Food systems are a major driver of climate change, as well as the loss of biodiversity globally. Therefore, the need to transform food systems has never been as urgent as now. Blue Foods - that is algae, macrophytes, shellfish, and fish harvested in marine and freshwater ecosystems - is seen as a sustainable healthy alternative source of proteins and nutrients to over 3.2 billion humans. This is particularly important for coastal communities of low- and middle-income countries, usually working in small scale systems. In the era of climate change, the collapse of fisheries stocks and the environmental issues caused by aquaculture call for the expansion of sustainable food production systems, even better if relying on environmentally friendly, ecosystem-based culture and/or extraction of blue foods, such as shellfish.
Within this global effort to shift food production systems, the present study was undertaken to assess the bivalve stocks available for exploitation and culture in a hyper arid RAMSAR wetland ecosystem in North Africa. We assessed, quantified, and mapped a series of variables, including the general biodiversity as a mirror of the health of the wetland ecosystem, the local pollution as a proxy of the overall water-sediment quality, and the major environmental factors that affect bivalve stocks, such as temperature, salinity, and hydrodynamics.
The results revealed that 9 species of bivalves are available in the area. Their stocks and distributions, however, were variable and depended mainly on temperature, salinity, and hydrodynamics. Among them, 3 species of bivalves had the highest potential for fisheries and aquaculture. All species, however, showed negative allometries, which reflects major perturbations in the environmental factors, i.e. high temperature and high salinities associated with a hyper arid climate, as well as climate change. In addition, altered hydrodynamics favor continuous deposition and shifting of coastal sediments, concomitant to altered water exchange with the Mediterranean open sea at the East and with the Boughrara lagoon at the West of the wetland.

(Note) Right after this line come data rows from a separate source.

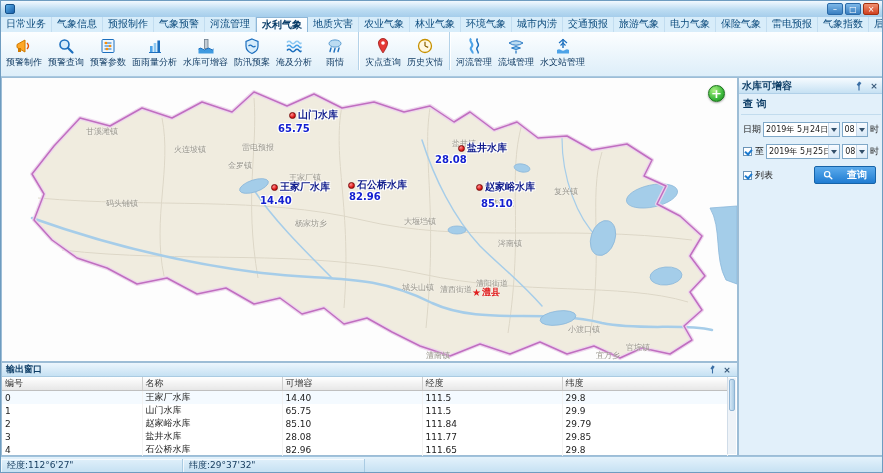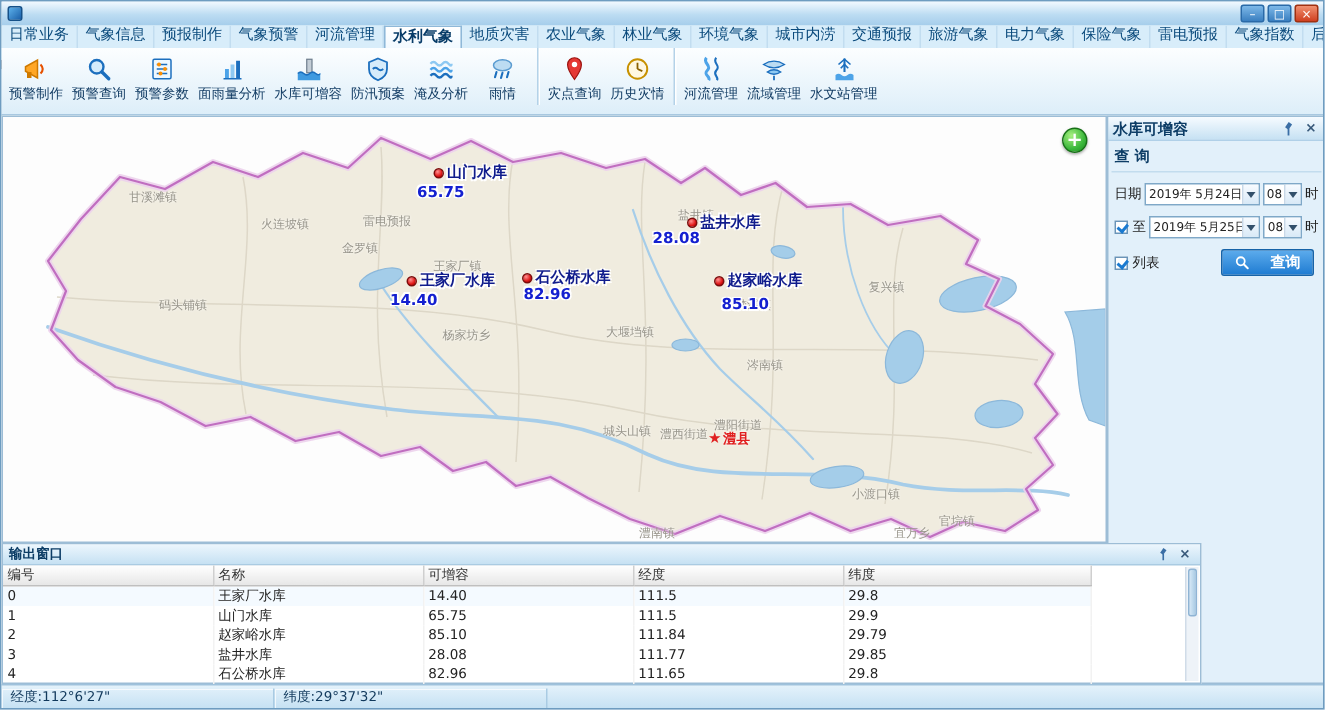"复兴镇" div.town { margin-left: 25px -> none }
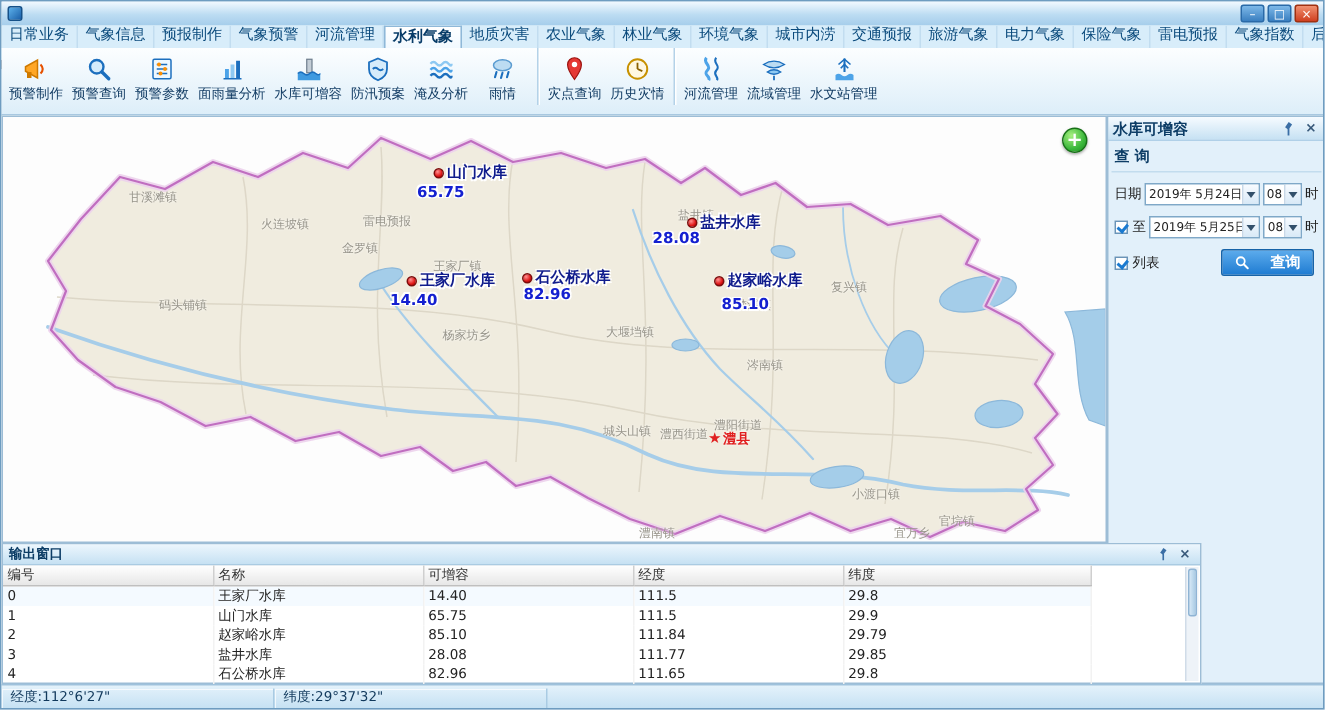"输出窗口" .output { width: 800px -> 737px }
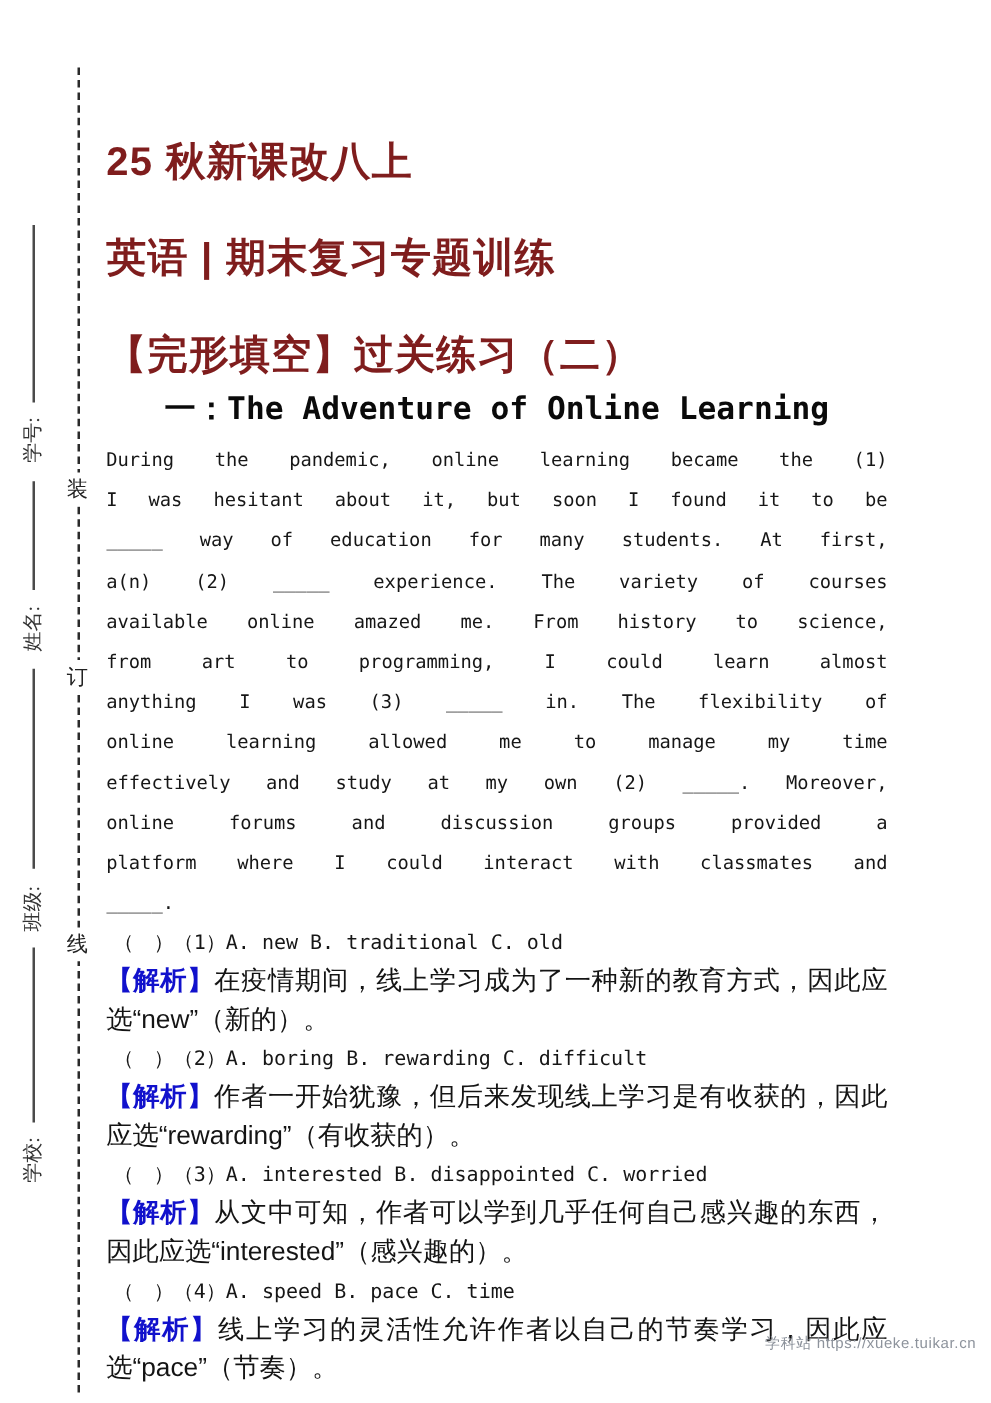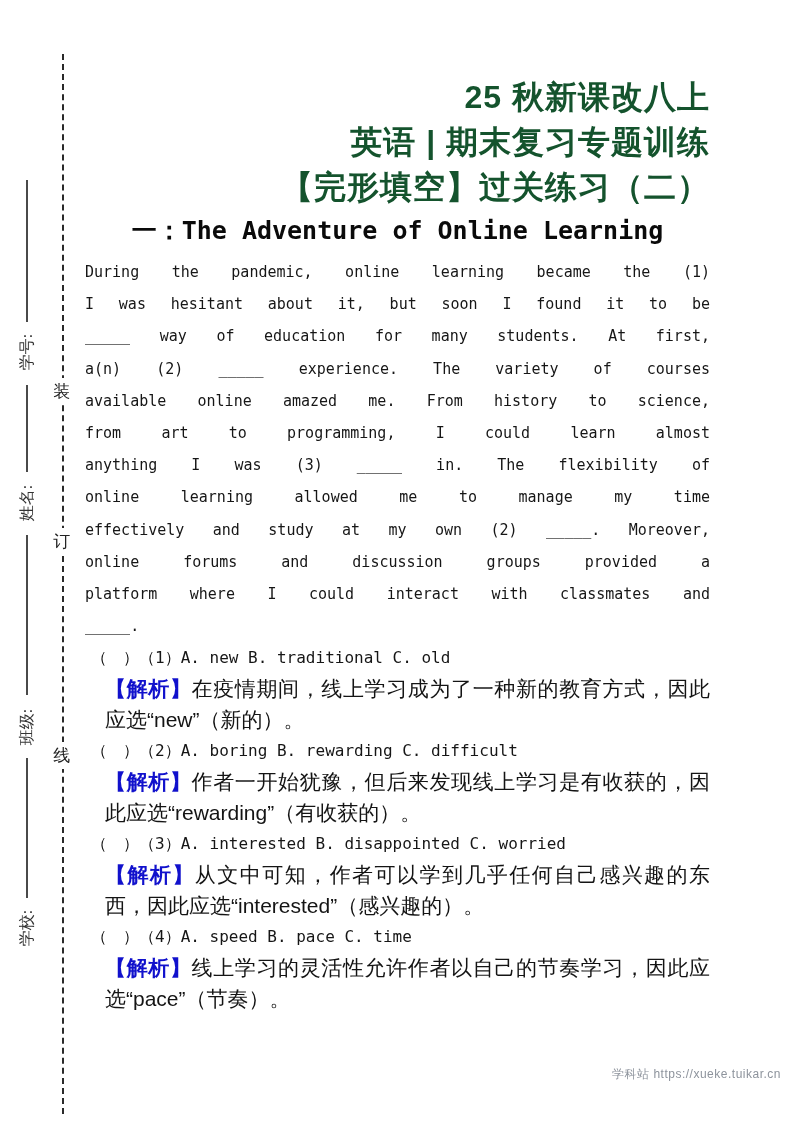"25 秋新课改八上" .title-line { color: #14532d -> #7f1d1d; margin-top: none -> 32px; text-align: right -> left }
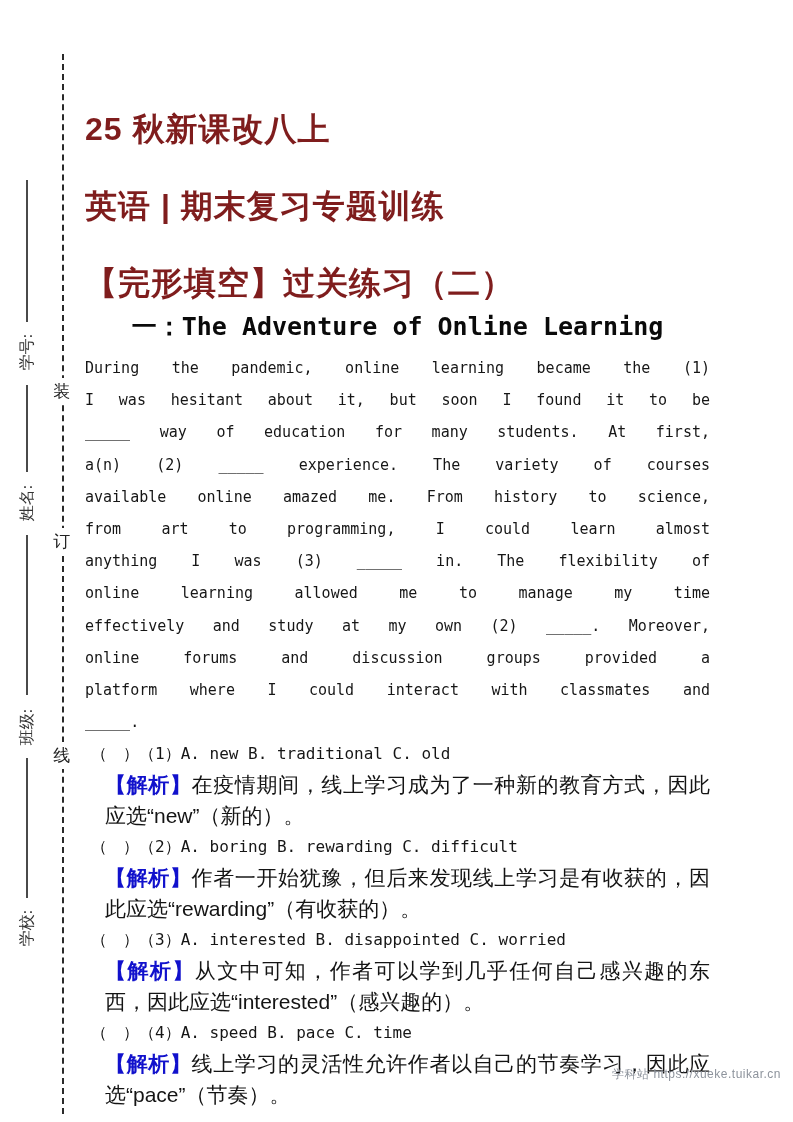"【解析】在疫情期间，线上学习成为了一种新的教育方式，因此应选“new”（新的）。" .analysis { margin-left: 20px -> none }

Climate change and coastal ecosystem alterations related to a change in the land use-land cover on the island bordering the wetland in the north are expected to have an impact on bivalve stocks available as a sustainable blue food (fisheries and aquaculture development) for coastal communities, notably women who are engaged in the shellfish industry, living at 20% in acute poverty and poverty in a region battered by climate change and economic instability. Future studies of the feasibility of developing integrated shellfish-based production systems should be undertaken.